[Your instructions]: Find the lines below that contain the string "ROBO". Copy each one.

[Data extracted from a collection]:
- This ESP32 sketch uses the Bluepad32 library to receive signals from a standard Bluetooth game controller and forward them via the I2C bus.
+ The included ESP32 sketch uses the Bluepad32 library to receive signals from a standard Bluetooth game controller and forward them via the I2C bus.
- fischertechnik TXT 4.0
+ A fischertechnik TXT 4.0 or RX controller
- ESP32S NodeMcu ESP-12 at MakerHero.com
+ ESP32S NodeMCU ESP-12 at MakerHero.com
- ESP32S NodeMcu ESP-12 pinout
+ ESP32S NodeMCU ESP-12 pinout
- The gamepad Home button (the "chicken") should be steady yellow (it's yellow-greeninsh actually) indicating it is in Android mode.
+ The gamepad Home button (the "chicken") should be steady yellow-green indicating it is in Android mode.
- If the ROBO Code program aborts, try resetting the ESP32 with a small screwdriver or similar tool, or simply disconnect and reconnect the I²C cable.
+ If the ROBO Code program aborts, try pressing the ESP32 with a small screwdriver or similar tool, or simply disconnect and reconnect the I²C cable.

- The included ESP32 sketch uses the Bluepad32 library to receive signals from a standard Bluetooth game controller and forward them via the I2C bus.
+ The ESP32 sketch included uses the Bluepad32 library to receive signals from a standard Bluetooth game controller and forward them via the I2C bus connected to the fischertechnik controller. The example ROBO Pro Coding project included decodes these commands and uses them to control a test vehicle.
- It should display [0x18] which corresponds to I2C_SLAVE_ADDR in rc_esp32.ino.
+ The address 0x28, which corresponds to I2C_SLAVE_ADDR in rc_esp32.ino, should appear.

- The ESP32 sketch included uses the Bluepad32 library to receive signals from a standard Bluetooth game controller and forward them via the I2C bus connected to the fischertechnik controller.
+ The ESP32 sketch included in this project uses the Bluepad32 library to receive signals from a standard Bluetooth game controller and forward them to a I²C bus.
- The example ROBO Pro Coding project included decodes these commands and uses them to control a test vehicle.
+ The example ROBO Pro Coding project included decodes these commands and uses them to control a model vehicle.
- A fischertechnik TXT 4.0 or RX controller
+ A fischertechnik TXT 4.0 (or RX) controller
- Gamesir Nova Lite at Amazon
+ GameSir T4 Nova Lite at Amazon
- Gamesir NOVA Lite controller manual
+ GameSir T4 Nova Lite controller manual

[Exercise output]:
- If the ROBO Code program aborts, try resetting the ESP32 with a small screwdriver or similar tool, or simply disconnect and reconnect the I²C cable.
+ If the ROBO Code program aborts, try pressing the ESP32 with a small screwdriver or similar tool, or simply disconnect and reconnect the I²C cable.
+ The ESP32 sketch included uses the Bluepad32 library to receive signals from a standard Bluetooth game controller and forward them via the I2C bus connected to the fischertechnik controller. The example ROBO Pro Coding project included decodes these commands and uses them to control a test vehicle.
- The example ROBO Pro Coding project included decodes these commands and uses them to control a test vehicle.
+ The example ROBO Pro Coding project included decodes these commands and uses them to control a model vehicle.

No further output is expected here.